■ Work instructions
Could the entries below be transcribed word for word, with the pictures omitted?

■ Source material
━━━━━━

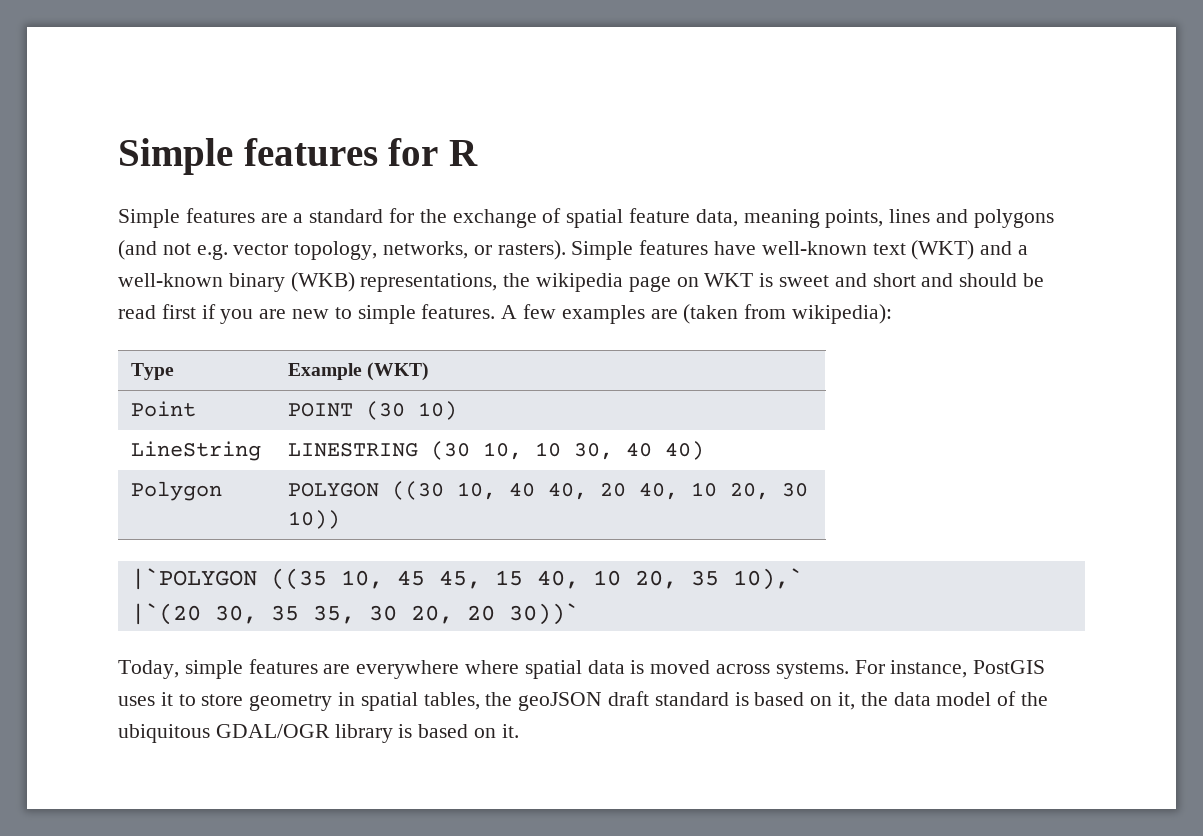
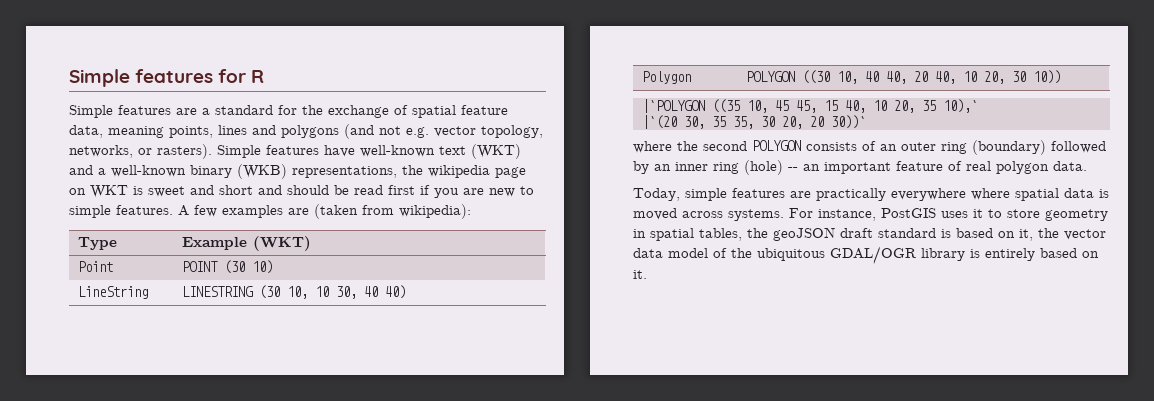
+ where the second POLYGON consists of an outer ring (boundary) followed by an inner ring (hole) -- an important feature of real polygon data.
- Today, simple features are everywhere where spatial data is moved across systems.
+ Today, simple features are practically everywhere where spatial data is moved across systems.
- For instance, PostGIS uses it to store geometry in spatial tables, the geoJSON draft standard is based on it, the data model of the ubiquitous GDAL/OGR library is based on it.
+ For instance, PostGIS uses it to store geometry in spatial tables, the geoJSON draft standard is based on it, the vector data model of the ubiquitous GDAL/OGR library is entirely based on it.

━━━━━━

■ Response area
+ where the second POLYGON consists of an outer ring (boundary) followed by an inner ring (hole) -- an important feature of real polygon data.
- Today, simple features are everywhere where spatial data is moved across systems.
+ Today, simple features are practically everywhere where spatial data is moved across systems.
- For instance, PostGIS uses it to store geometry in spatial tables, the geoJSON draft standard is based on it, the data model of the ubiquitous GDAL/OGR library is based on it.
+ For instance, PostGIS uses it to store geometry in spatial tables, the geoJSON draft standard is based on it, the vector data model of the ubiquitous GDAL/OGR library is entirely based on it.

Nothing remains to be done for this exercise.